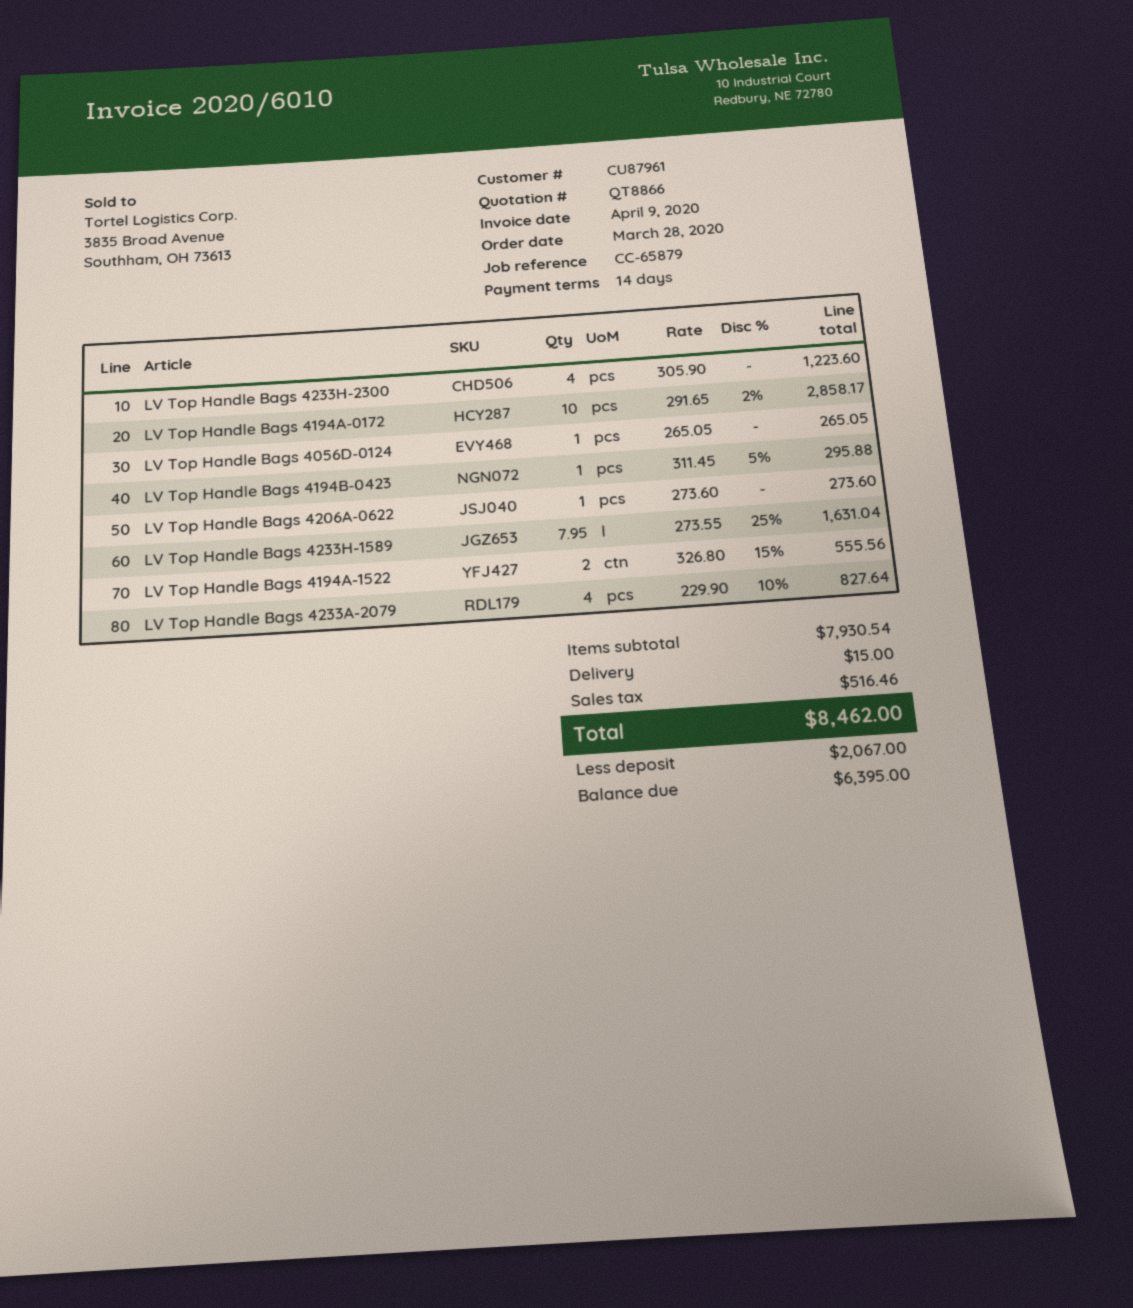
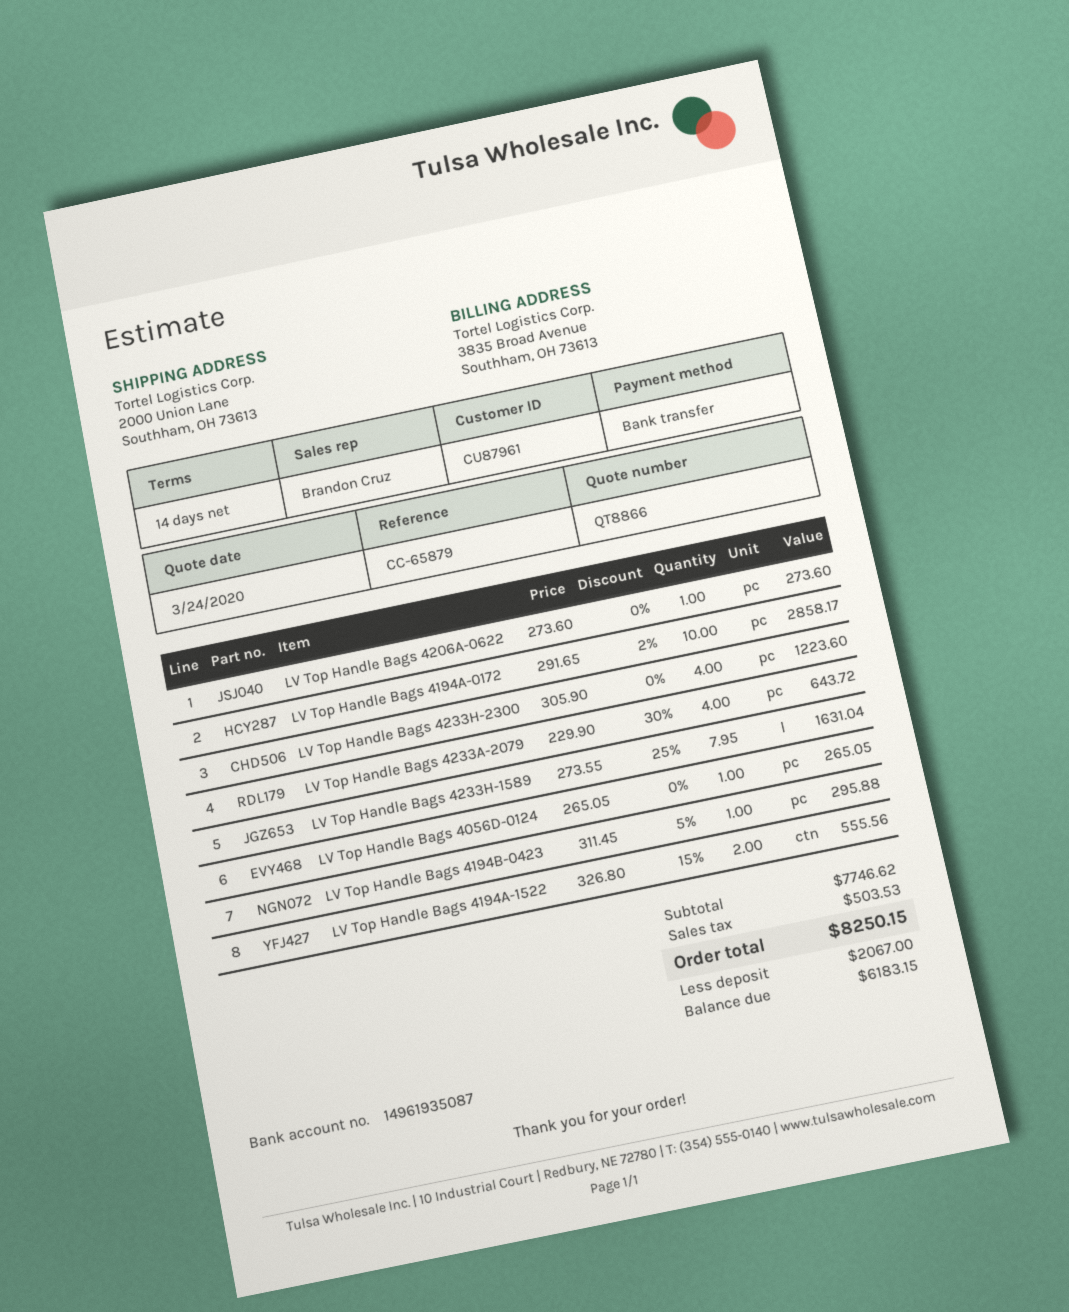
LV Top Handle Bags 4233A-2079: 4 x 229.90 - 10% = 827.64 -> 4 x 229.90 - 30% = 643.72
subtotal: 7930.54 -> 7746.62
shipping: 15.00 -> none
tax: 516.46 -> 503.53
total: 8462.00 -> 8250.15
balance: 6395.00 -> 6183.15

WORK TO COMPLETE: Having found the line with "tax: 516.46 -> 503.53" in the listing above, transcribe it and every line after it to the end, exactly, with no additions.

TASK ANSWER:
tax: 516.46 -> 503.53
total: 8462.00 -> 8250.15
balance: 6395.00 -> 6183.15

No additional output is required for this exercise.